Compression stockings significantly improve hemodynamic performance in post-thrombotic syndrome irrespective of class or length.

Lattimer CR, Azzam M, Kalodiki E, Makris GC, Geroulakos G.

Source

the Imperial College, London; the Ealing Hospital, Middlesex. Electronic address: c.lattimer09@imperial.ac.uk.

Abstract

BACKGROUND:

Graduated elastic compression (GEC) stockings have been demonstrated to reduce the morbidity associated with post-thrombotic syndrome. The ideal length or compression strength required to achieve this is speculative and related to physician preference and patient compliance. The aim of this study was to evaluate the hemodynamic performance of four different stockings and determine the patient's preference.

METHODS:

Thirty-four consecutive patients (40 legs, 34 male) with post-thrombotic syndrome were tested with four different stockings of their size in random order: class 1 (18-21 mm Hg) and class II (23-32 mm Hg), below-knee (BK) and above-knee thigh-length (AK). The median age, Venous Clinical Severity Score, Venous Segmental Disease Score, and Villalta scale were 62 years (range, 31-81 years), 8 (range, 1-21), 5 (range, 2-10), and 10 (range, 2-22), respectively. The C of C(0-6)E(s)A(s,d,p)P(r,o) was C(0) = 2, C(2) = 1, C(3) = 3, C(4a) = 12, C(4b) = 7, C(5) = 12, C(6) = 3. Obstruction and reflux was observed on duplex in 47.5% legs, with deep venous reflux alone in 45%. Air plethysmography was used to measure the venous filling index (VFI), venous volume, and time to fill 90% of the venous volume. Direct pressure measurements were obtained while lying and standing using the PicoPress device (Microlab Elettronica, Nicolò, Italy).

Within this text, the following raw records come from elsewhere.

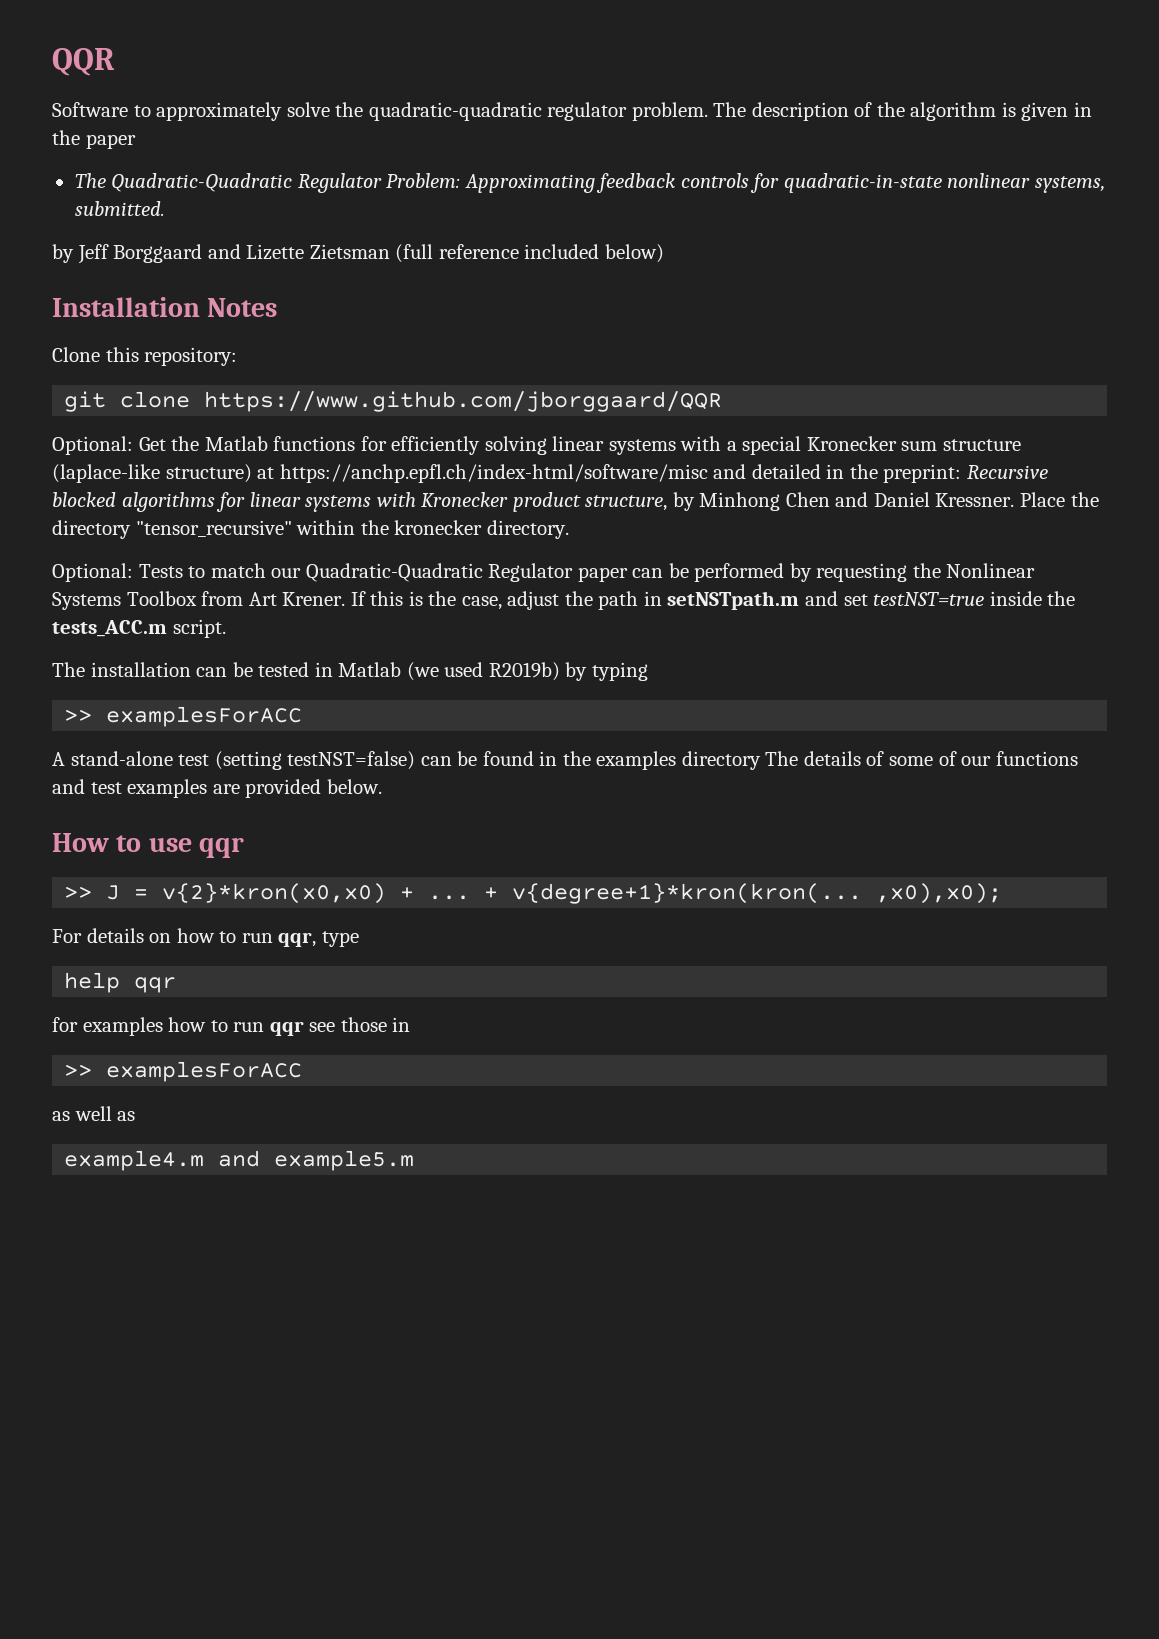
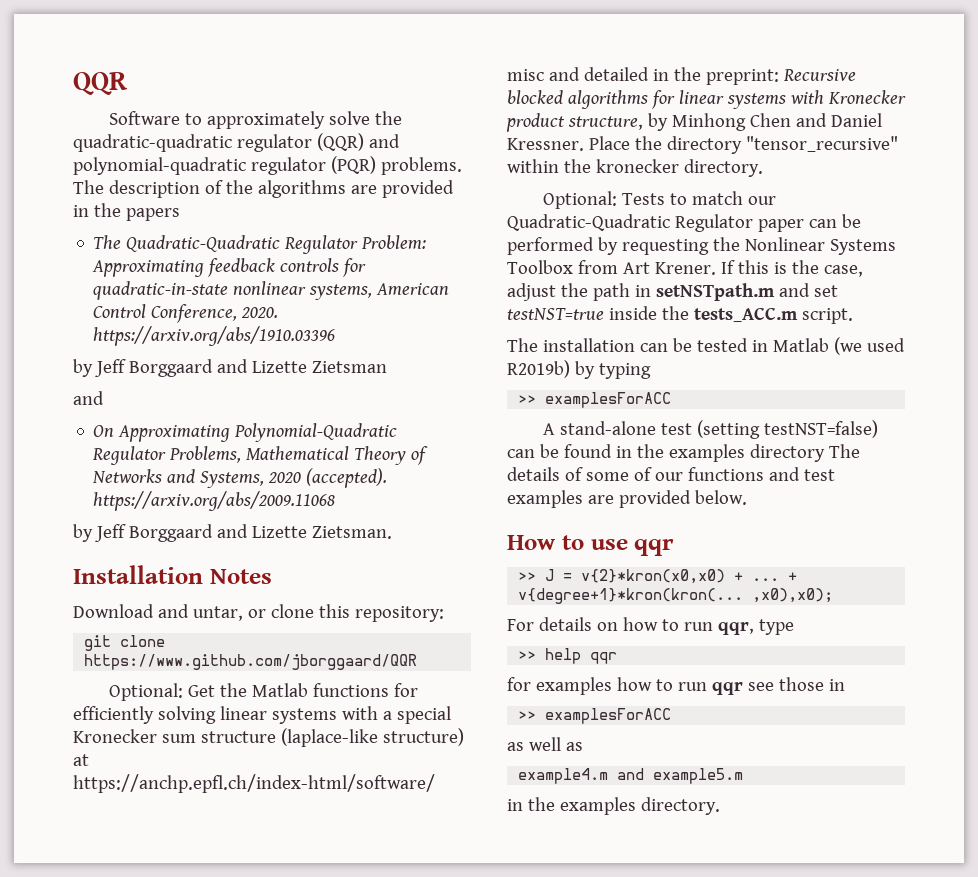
[631,102,708,121] problem. -> [316,133,400,151] [73,156,462,175] (QQR) and polynomial-quadratic regulator (PQR) problems.
[910,102,1093,121] [52,130,136,149] algorithm is given in the paper -> [257,180,454,198] [73,203,180,221] algorithms are provided in the papers
[74,201,165,216] submitted. -> [376,283,450,295] [93,304,279,323] [93,326,336,346] American Control Conference, 2020. https://arxiv.org/abs/1910.03396
[395,244,664,263] [52,297,278,317] [52,347,100,362] (full reference included below) // Installation Notes // Clone -> [73,391,104,405] [93,423,398,442] [92,446,429,465] [92,468,388,488] [93,491,336,511] [73,524,392,542] [73,565,272,584] [73,604,314,621] // and // On Approximating Polynomial-Quadratic Regulator Problems, Mathematical Theory of Networks and Systems, 2020 (accepted). https://arxiv.org/abs/2009.11068 // by Jeff Borggaard and Lizette Zietsman. // Installation Notes // Download and untar, or clone
(359, 939) none -> [518,651,537,660] >>
(415, 1160) none -> [507,797,720,815] // in the examples directory.

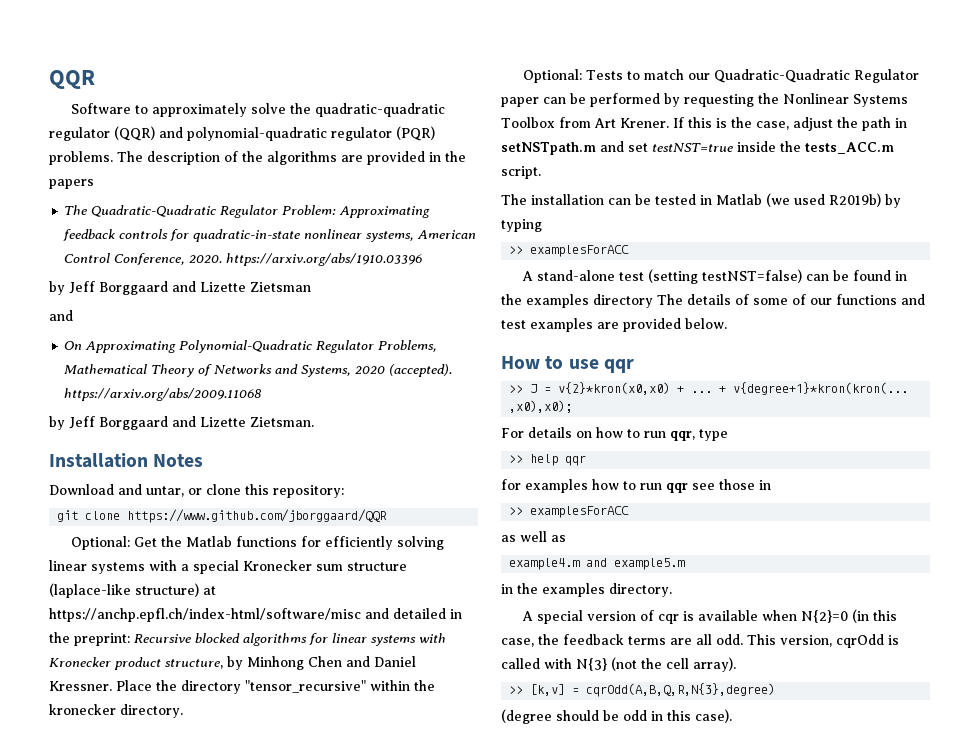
(720, 806) none -> [521,609,897,624] [501,634,899,648] [501,657,736,672] [509,683,776,697] [501,709,732,724] // A special version of cqr is available when N{2}=0 (in this case, the feedback terms are all odd. This version, cqrOdd is called with N{3} (not the cell array). // >> [k,v] = cqrOdd(A,B,Q,R,N{3},degree) // (degree should be odd in this case).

The pressure sensor was placed underneath the test stocking 5 cm above and 2 cm posterior to the medial malleolus. At the end of the study session, patients stated their preferred stocking based on comfort.

RESULTS:

The VFI, venous volume, and time to fill 90% of the venous volume improved significantly with all types of stocking versus no compression. In class I, the VFI (mL/s) improved from a median of 4.9 (range, 1.7-16.3) without compression to 3.7 (range, 0-14) BK (24.5%) and 3.6 (range, 0.6-14.5) AK (26.5%). With class II, the corresponding improvement was to 4.0 (range, 0.3-16.2) BK (18.8%) and 3.7 (range, 0.5-14.2) AK (24.5%). Median stocking pressure (mm Hg) as measured with the PicoPress in class I was 23 (range, 12-33) lying and 27 (range, 19-39) standing (P < .0005) and in class II was 28 (range, 21-40) lying and 32 (range, 23-46) standing (P < .0005). There was a significant but weak correlation (Spearman) between stocking interface pressure measured directly with the PicoPress and the VFI improvement (baseline VFI-compression VFI) at r = .237; P = .005. Twenty-one patients (legs) changed their preference of compression and 38% of these (8/21 patients, 9/21 legs) preferred an AK-GEC stocking.

CONCLUSIONS:

Compression significantly improved all hemodynamic parameters on air plethysmography. However, the hemodynamic benefit did not significantly change with the class or length of stocking. These results support the liberal selection of a GEC stocking based on patient preference.